3
İmanla mı yoksa Tevratʼla mı?
1 Ey akılsız Galatyalılar! Sizi kim büyüledi? İsa Mesihʼin çarmıha gerildiğini gözlerinizin önünde resim çizer gibi size açıkça anlattım.
2 Sizden sadece şunu öğrenmek istiyorum: Kutsal Ruhʼu nasıl aldınız? Tevrat kanunlarını yerine getirerek mi, yoksa duyduğunuz habere iman ederek mi?
3 Siz o kadar akılsız mısınız? Kutsal Ruhʼun sizde başlattığı işi şimdi kendi çabanızla mı tamamlamaya çalışıyorsunuz?
4 Bunca şeyi boşuna mı yaşadınız? Gerçekten boşuna mıydı?
5 Allah size Ruhʼu devamlı veriyor ve aranızda mucizeler yaratıyor. Bunu Tevrat kanunlarını yerine getirdiğiniz için mi, yoksa duyduğunuz habere iman ettiğiniz için mi yapıyor?
6 Tıpkı bunun gibi: “İbrahim Allahʼa iman etti ve bu ona doğruluk sayıldı.”
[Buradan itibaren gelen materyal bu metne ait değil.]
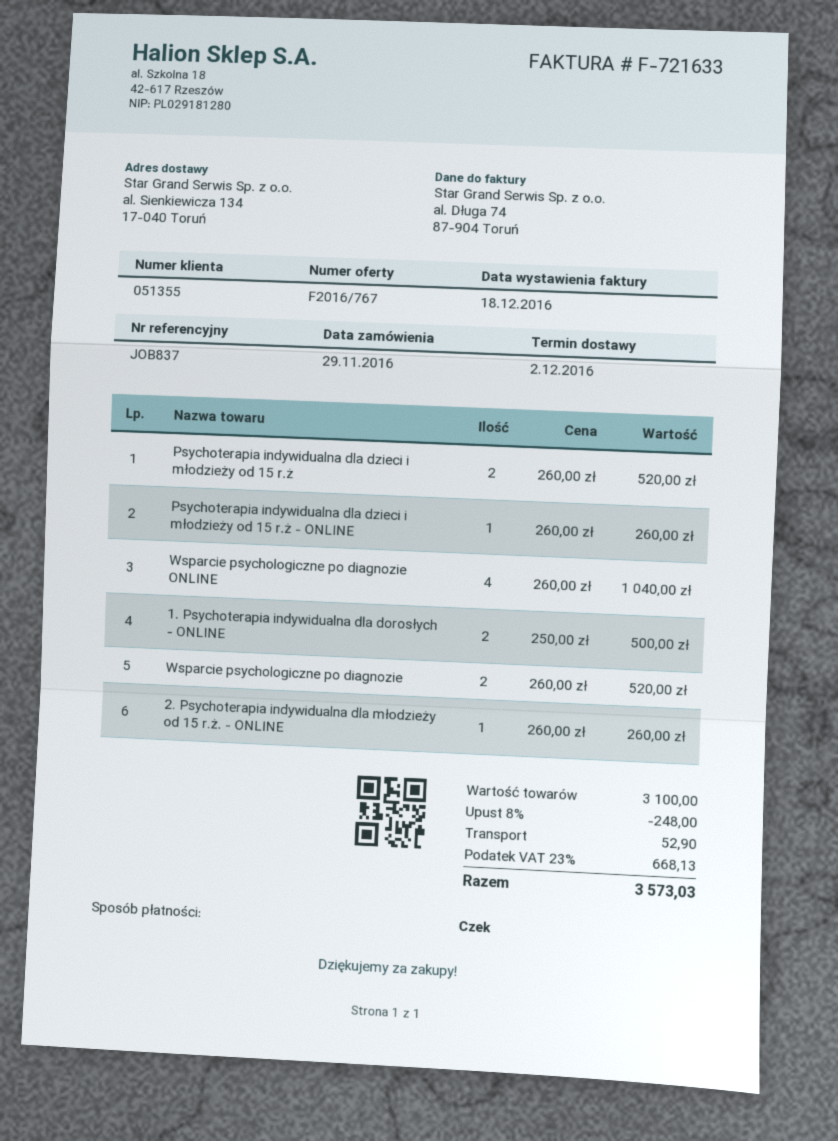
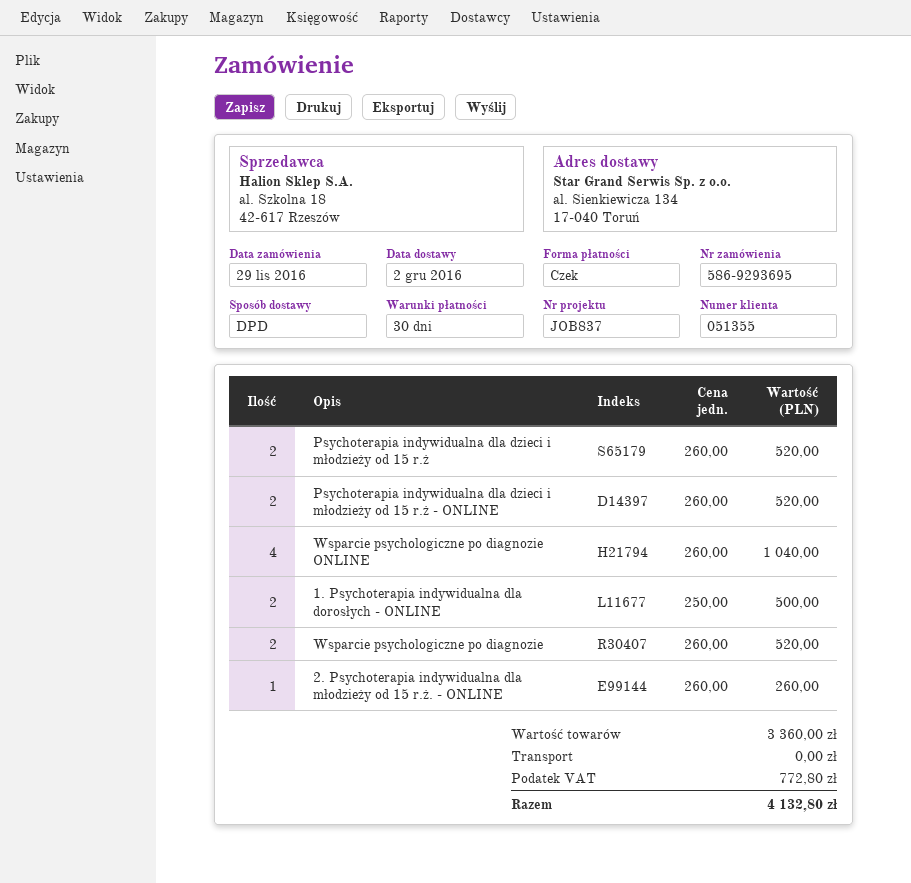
Psychoterapia indywidualna dla dzieci i młodzieży od 15 r.ż - ONLINE: 1 x 260.00 = 260.00 -> 2 x 260.00 = 520.00
subtotal: 3100.00 -> 3360.00
discount: 8% = 248.00 -> none
shipping: 52.90 -> 0.00
tax: 668.13 -> 772.80
total: 3573.03 -> 4132.80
7 Bundan anlayacağınız gibi, İbrahimʼin asıl oğulları iman edenlerdir.
8 Allah diğer milletleri imanları sayesinde doğru sayacağını Kutsal Yazıʼda önceden bildirdi. “Bütün milletler senin sayende berekete kavuşacak” diyerek Müjdeʼyi İbrahimʼe önceden duyurdu.
9 Böylece iman edenler, imanlı İbrahimʼle birlikte berekete kavuşurlar.
10 Tevrat kanunlarını yerine getirmekle doğru sayılacağını sananlar Allahʼın lanetine uğrarlar. Çünkü şöyle yazılmıştır: “Tevrat kitabında yazılanların hepsini devamlı yerine getirmeyen herkes Allahʼın lanetine uğrar.”
11 Şimdi, Allahʼın gözünde hiç kimse kanunla doğru sayılmayacak. Bu besbelli. Çünkü “Allahʼın doğru saydığı kişi imanı sayesinde hayat bulacak.”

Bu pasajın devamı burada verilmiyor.